U.S. Adults Fare Poorly in a Study of Skills

Richard Perez-Pena, New York Times, October 8, 2013

American adults lag well behind their counterparts in most other developed countries in the mathematical and technical skills needed for a modern workplace, according to a study released Tuesday.

The study, perhaps the most detailed of its kind, shows that the well-documented pattern of several other countries surging past the United States in students’ test scores and young people’s college graduation rates corresponds to a skills gap, extending far beyond school. In the United States, young adults in particular fare poorly compared with their international competitors of the same ages—not just in math and technology, but also in literacy.

More surprisingly, even middle-aged Americans—who, on paper, are among the best-educated people of their generation anywhere in the world—are barely better than middle of the pack in skills.

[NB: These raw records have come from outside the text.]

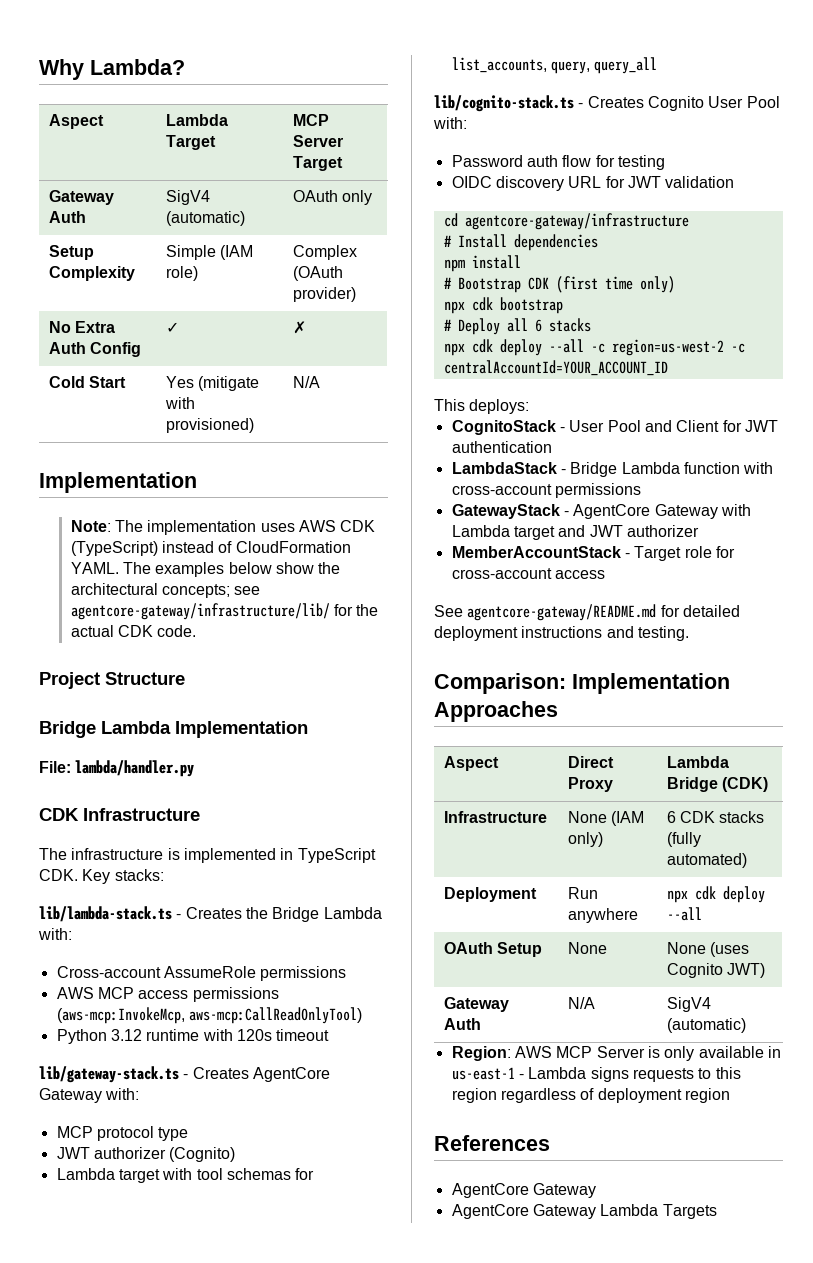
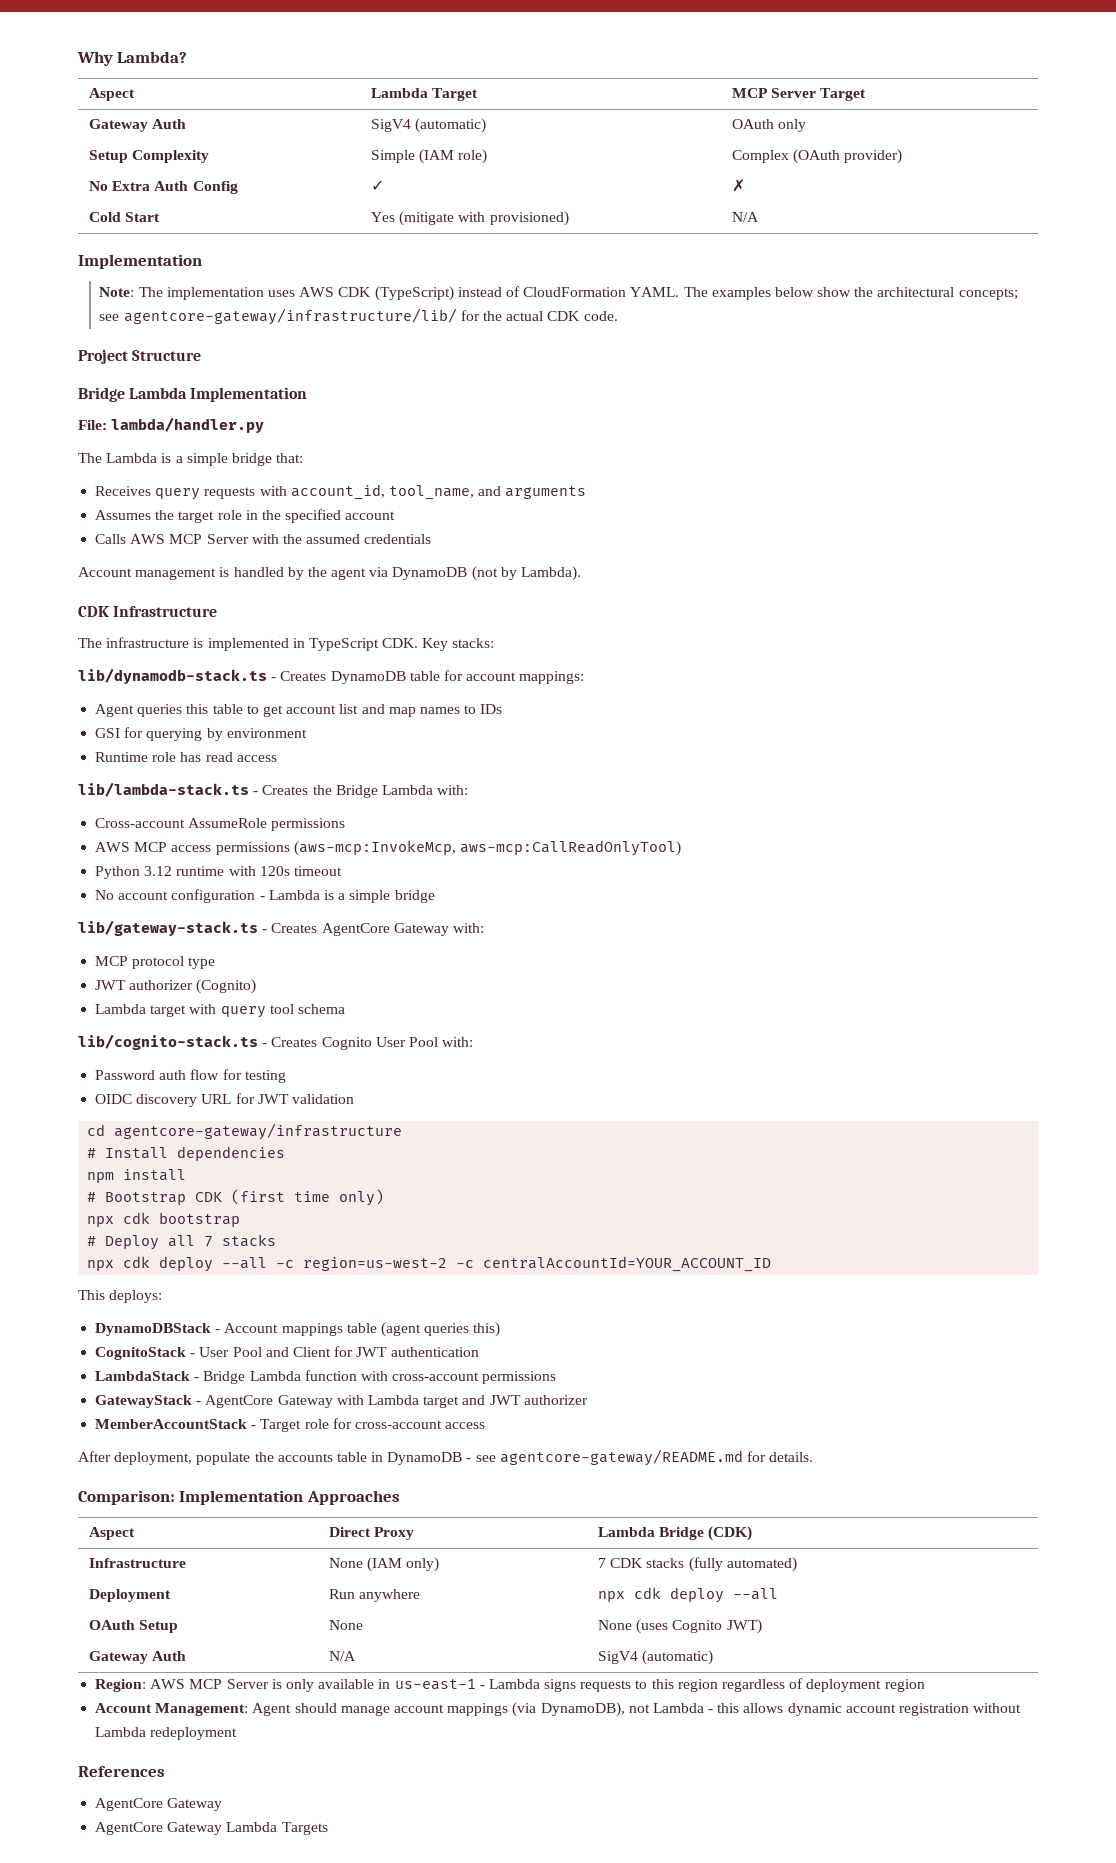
+ The Lambda is a simple bridge that:
+ Receives query requests with account_id, tool_name, and arguments
+ Assumes the target role in the specified account
+ Calls AWS MCP Server with the assumed credentials
+ Account management is handled by the agent via DynamoDB (not by Lambda).
+ lib/dynamodb-stack.ts - Creates DynamoDB table for account mappings:
+ Agent queries this table to get account list and map names to IDs
+ GSI for querying by environment
+ Runtime role has read access
+ No account configuration - Lambda is a simple bridge
- Lambda target with tool schemas for list_accounts, query, query_all
+ Lambda target with query tool schema
- # Deploy all 6 stacks
+ # Deploy all 7 stacks
+ DynamoDBStack - Account mappings table (agent queries this)
- See agentcore-gateway/README.md for detailed deployment instructions and testing.
+ After deployment, populate the accounts table in DynamoDB - see agentcore-gateway/README.md for details.
- Infrastructure | None (IAM only) | 6 CDK stacks (fully automated)
+ Infrastructure | None (IAM only) | 7 CDK stacks (fully automated)
+ Account Management: Agent should manage account mappings (via DynamoDB), not Lambda - this allows dynamic account registration without Lambda redeployment

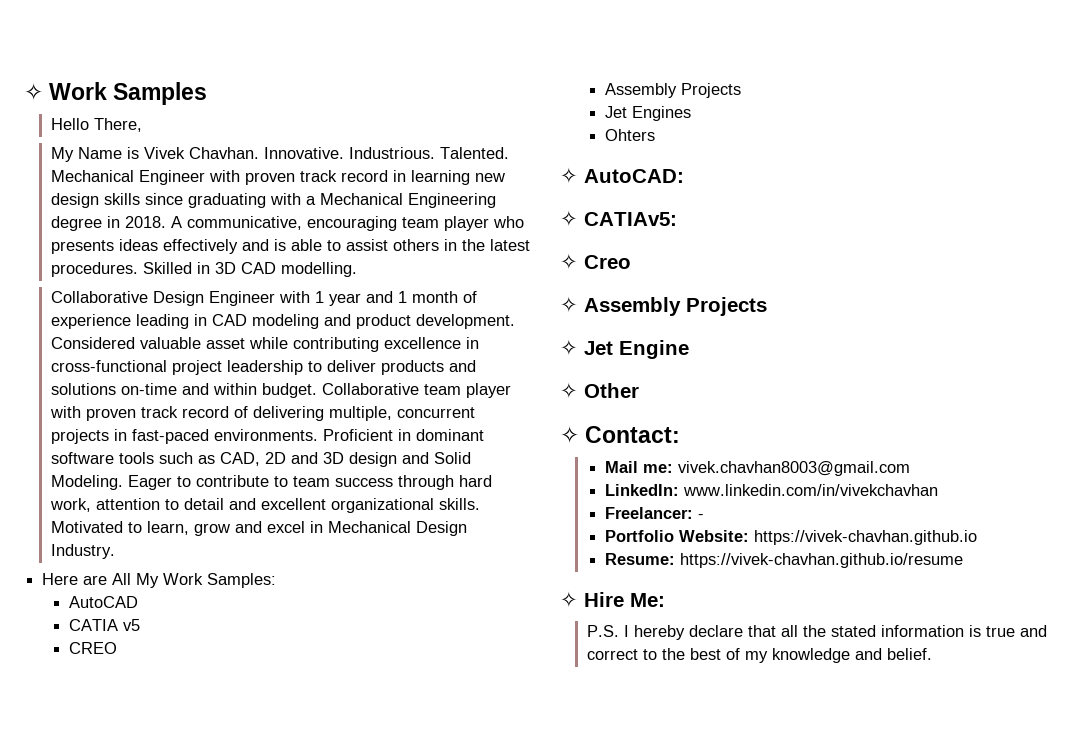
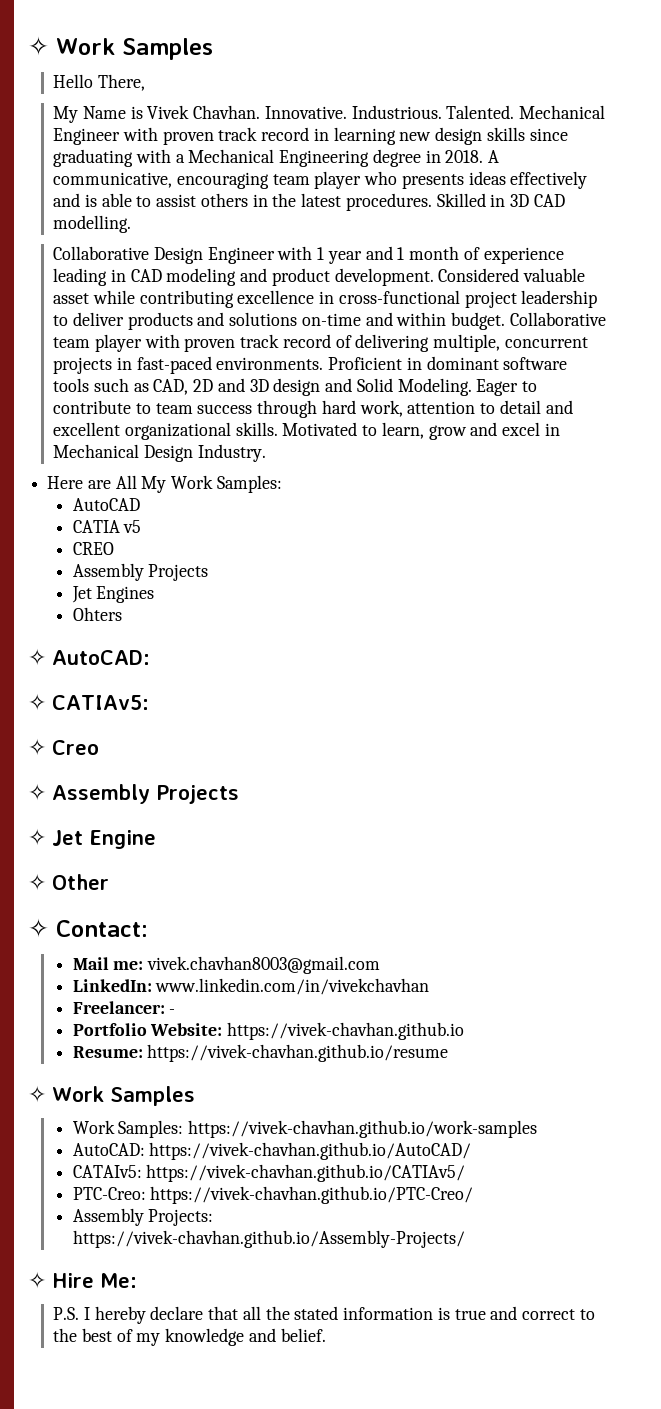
  Resume: https://vivek-chavhan.github.io/resume
+ ✧ Work Samples
+ Work Samples: https://vivek-chavhan.github.io/work-samples
+ AutoCAD: https://vivek-chavhan.github.io/AutoCAD/
+ CATAIv5: https://vivek-chavhan.github.io/CATIAv5/
+ PTC-Creo: https://vivek-chavhan.github.io/PTC-Creo/
+ Assembly Projects: https://vivek-chavhan.github.io/Assembly-Projects/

The study is the first based on new tests developed by the Organization for Economic Cooperation and Development, a coalition of mostly developed nations, and administered in 2011 and 2012 to thousands of people, ages 16 to 65, by 23 countries. {snip}

The organizers assessed skills in literacy and facility with basic math, or numeracy, in all 23 countries. In 19 countries, there was a third assessment, called “problem-solving in technology-rich environments,” on using digital devices to find and evaluate information, communicate, and perform common tasks.

In all three fields, Japan ranked first and Finland second in average scores, with the Netherlands, Sweden and Norway near the top. Spain, Italy and France were at or near the bottom in literacy and numeracy, and were not included in the technology assessment.

The United States ranked near the middle in literacy and near the bottom in skill with numbers and technology. {snip}


In several ways, the American results were among the most polarized between high achievement and low. Compared with other countries with similar average scores, the United States, in all three assessments, usually had more people in the highest proficiency levels, and more in the lowest. The country also had an unusually wide gap in skills between the employed and the unemployed.

In the most highly educated population, people with graduate and professional degrees, Americans lagged slightly behind the international averages in skills. But the gap was widest at the bottom; among those who did not finish high school, Americans had significantly worse skills than their counterparts abroad.


Among 55- to 65-year-olds, the United States fared better, on the whole, than its counterparts. But in the 45-to-54 age group, American performance was average, and among younger people, it was behind.

American educators often note that the nation’s polyglot nature can inhibit performance, though there is sharp debate over whether that is a short-run or long-run effect.

The new study shows that foreign-born adults in the United States have much poorer-than-average skills, but even the native-born scored a bit below the international norms. White Americans fared better than the multicountry average in literacy, but were about average in the math and technology tests.